» ABOUT THIS EXERCISE
Look for the word "ibub" in the entries and copy each line where it appears.

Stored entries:

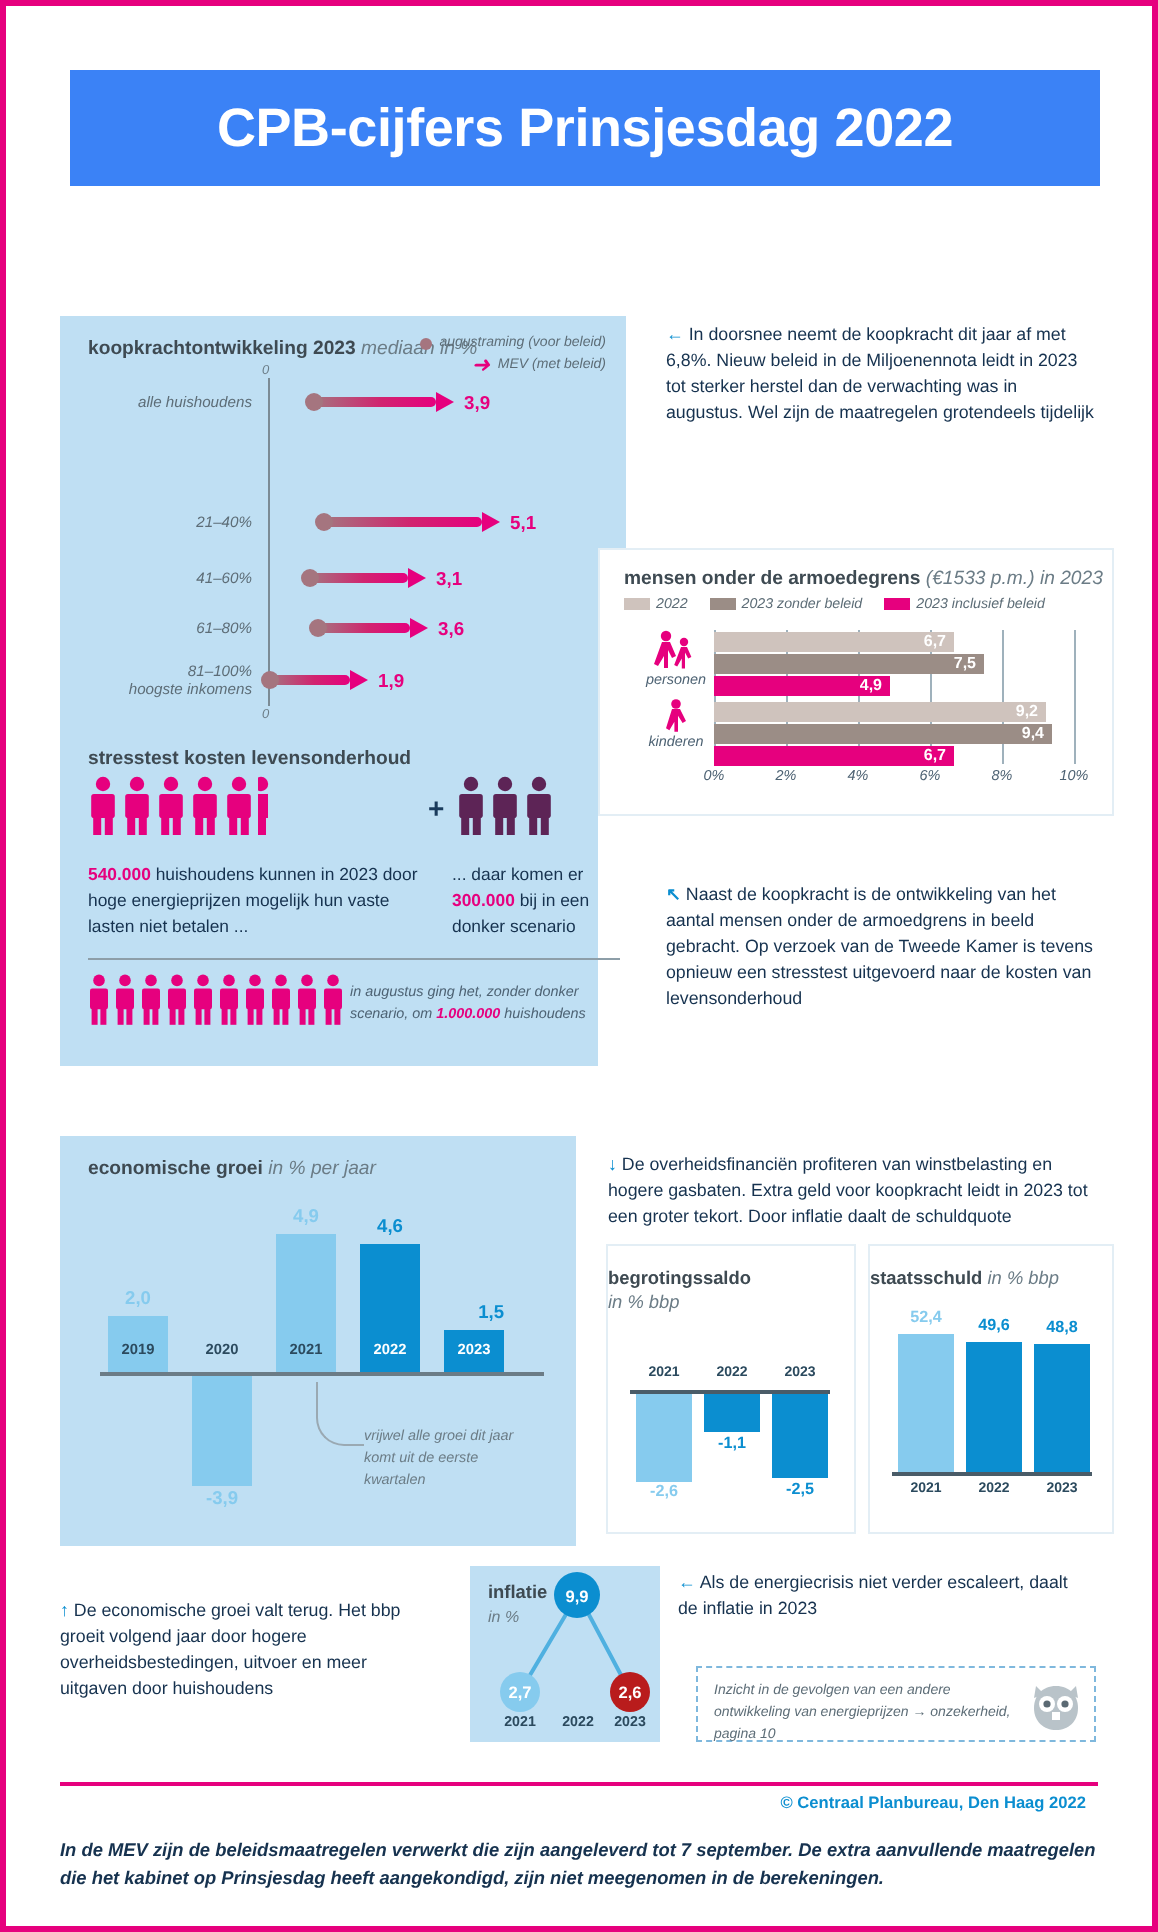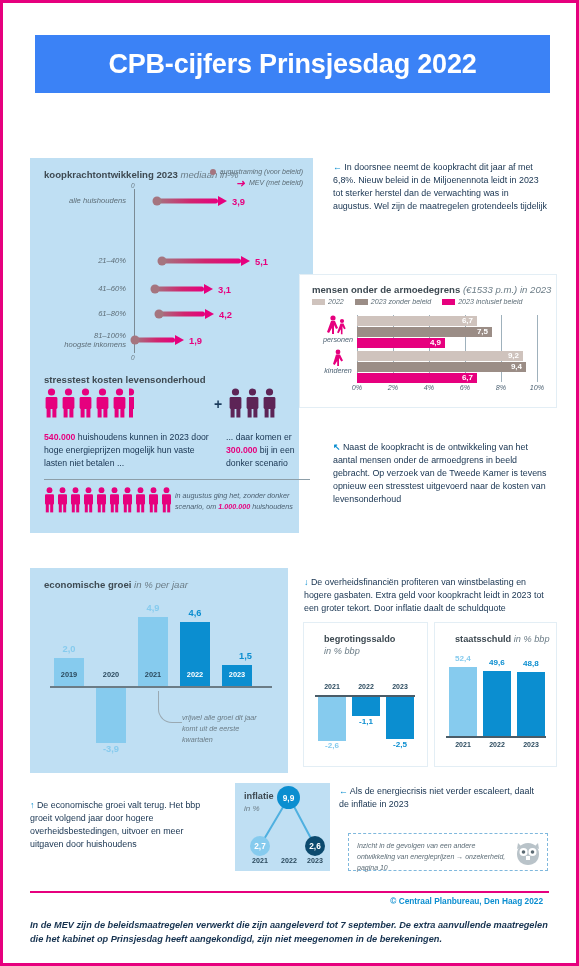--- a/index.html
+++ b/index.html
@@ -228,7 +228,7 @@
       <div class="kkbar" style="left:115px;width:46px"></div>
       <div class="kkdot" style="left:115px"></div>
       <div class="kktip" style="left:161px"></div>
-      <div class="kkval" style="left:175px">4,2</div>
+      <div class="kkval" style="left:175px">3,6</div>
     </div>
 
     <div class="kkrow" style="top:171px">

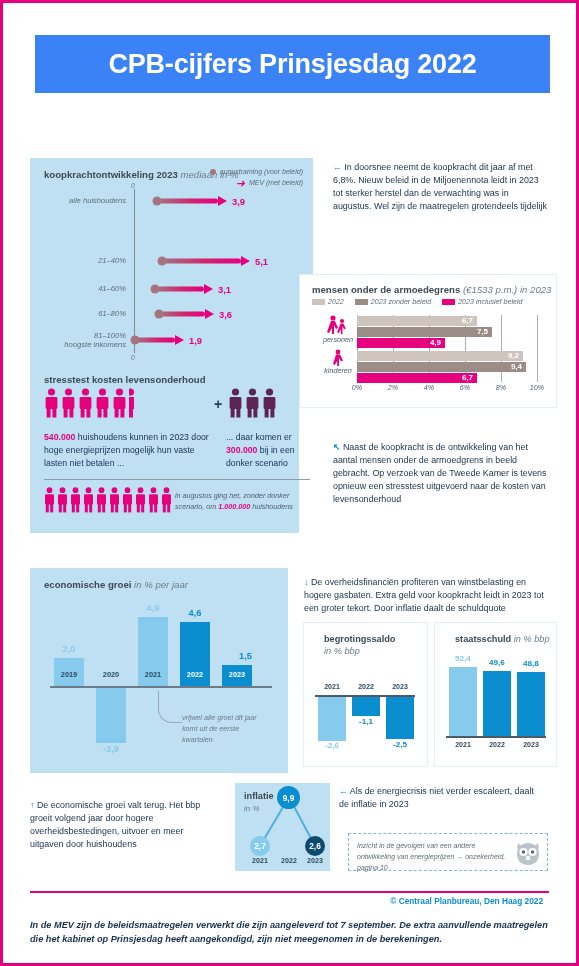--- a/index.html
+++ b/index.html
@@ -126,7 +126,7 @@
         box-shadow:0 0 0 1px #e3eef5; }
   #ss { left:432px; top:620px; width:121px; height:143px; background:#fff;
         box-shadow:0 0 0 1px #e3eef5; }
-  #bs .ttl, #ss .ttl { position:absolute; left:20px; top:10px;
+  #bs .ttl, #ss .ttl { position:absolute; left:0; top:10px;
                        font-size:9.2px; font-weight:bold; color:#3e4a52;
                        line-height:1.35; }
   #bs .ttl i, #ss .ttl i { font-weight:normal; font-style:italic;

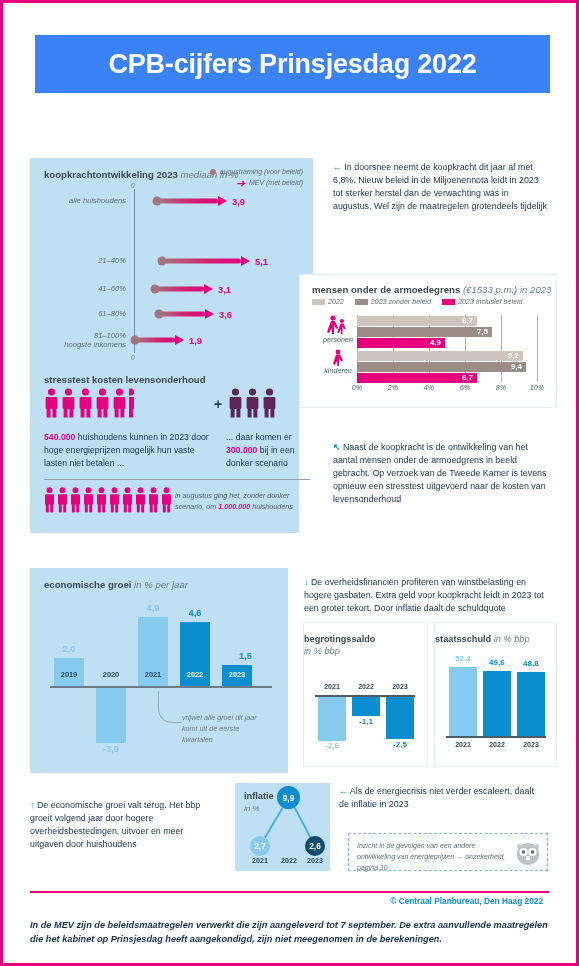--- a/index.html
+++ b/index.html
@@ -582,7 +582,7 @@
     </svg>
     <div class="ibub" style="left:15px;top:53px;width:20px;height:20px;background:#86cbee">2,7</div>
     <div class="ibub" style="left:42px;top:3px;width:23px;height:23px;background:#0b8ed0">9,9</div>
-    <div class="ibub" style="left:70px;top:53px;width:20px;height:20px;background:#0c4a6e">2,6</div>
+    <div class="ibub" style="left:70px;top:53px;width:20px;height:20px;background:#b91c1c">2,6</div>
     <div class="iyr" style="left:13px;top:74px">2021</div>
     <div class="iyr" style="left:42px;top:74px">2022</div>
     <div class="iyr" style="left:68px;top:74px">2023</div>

---

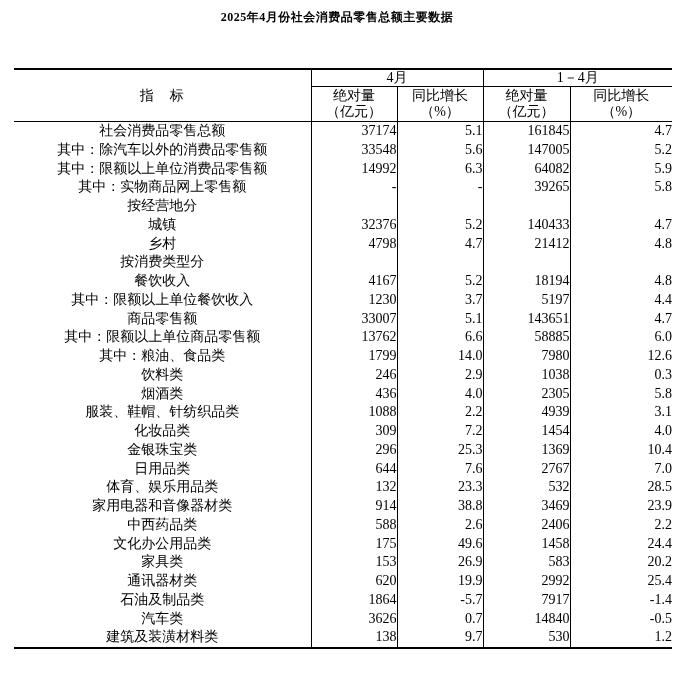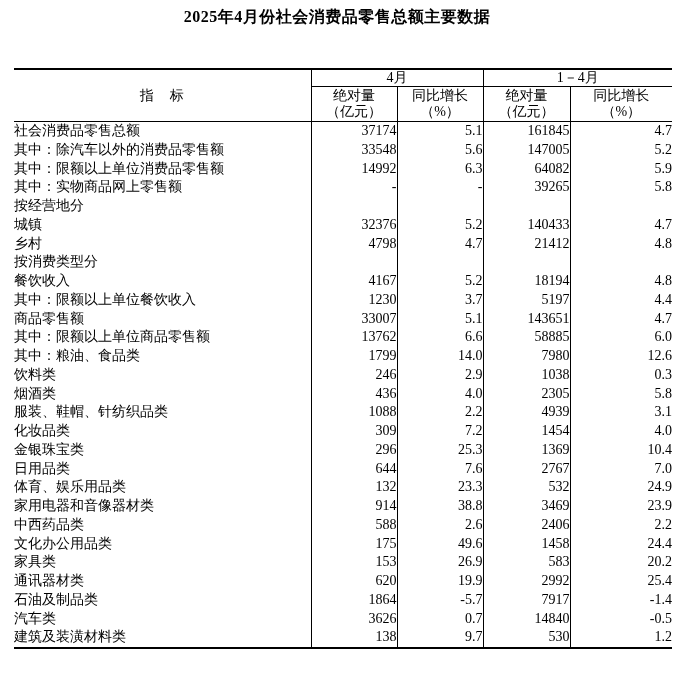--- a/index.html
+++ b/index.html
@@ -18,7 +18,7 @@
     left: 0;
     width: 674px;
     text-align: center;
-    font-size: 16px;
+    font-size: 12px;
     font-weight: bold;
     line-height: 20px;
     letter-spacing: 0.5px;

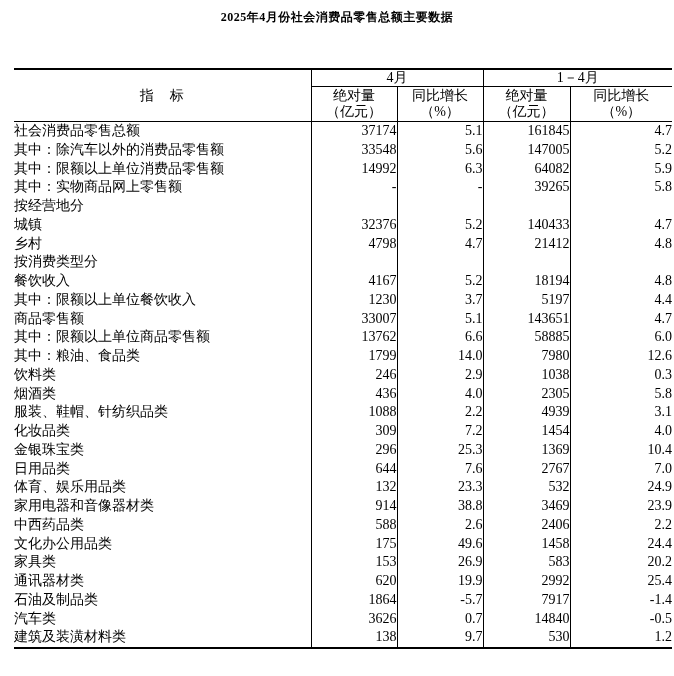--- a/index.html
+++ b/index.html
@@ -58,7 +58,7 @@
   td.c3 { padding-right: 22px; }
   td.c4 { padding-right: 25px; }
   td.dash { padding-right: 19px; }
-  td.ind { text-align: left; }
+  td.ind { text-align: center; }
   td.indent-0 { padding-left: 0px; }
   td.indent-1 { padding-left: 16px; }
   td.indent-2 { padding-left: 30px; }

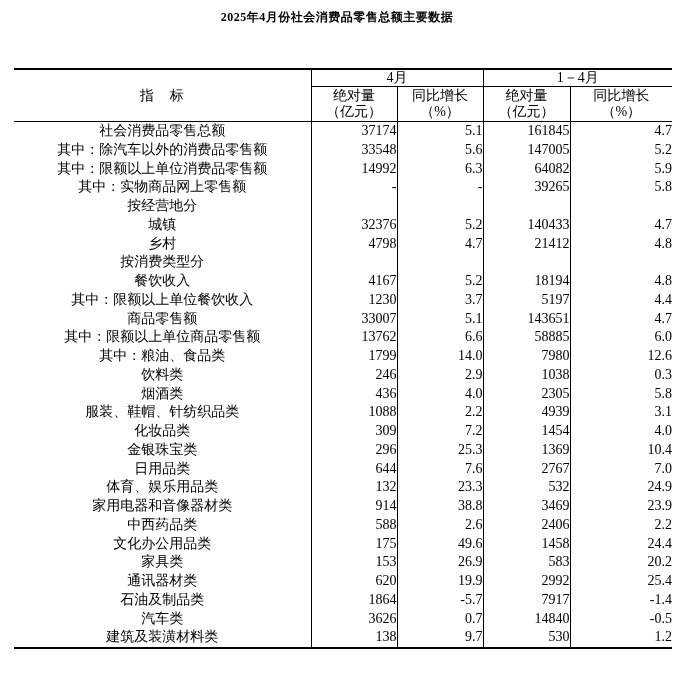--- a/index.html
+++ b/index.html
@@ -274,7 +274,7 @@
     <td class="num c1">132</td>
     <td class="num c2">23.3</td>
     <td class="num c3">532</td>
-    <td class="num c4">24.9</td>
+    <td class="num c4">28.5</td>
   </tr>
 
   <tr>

» REPLY
     <div class="ibub" style="left:15px;top:53px;width:20px;height:20px;background:#86cbee">2,7</div>
     <div class="ibub" style="left:42px;top:3px;width:23px;height:23px;background:#0b8ed0">9,9</div>
-    <div class="ibub" style="left:70px;top:53px;width:20px;height:20px;background:#0c4a6e">2,6</div>
+    <div class="ibub" style="left:70px;top:53px;width:20px;height:20px;background:#b91c1c">2,6</div>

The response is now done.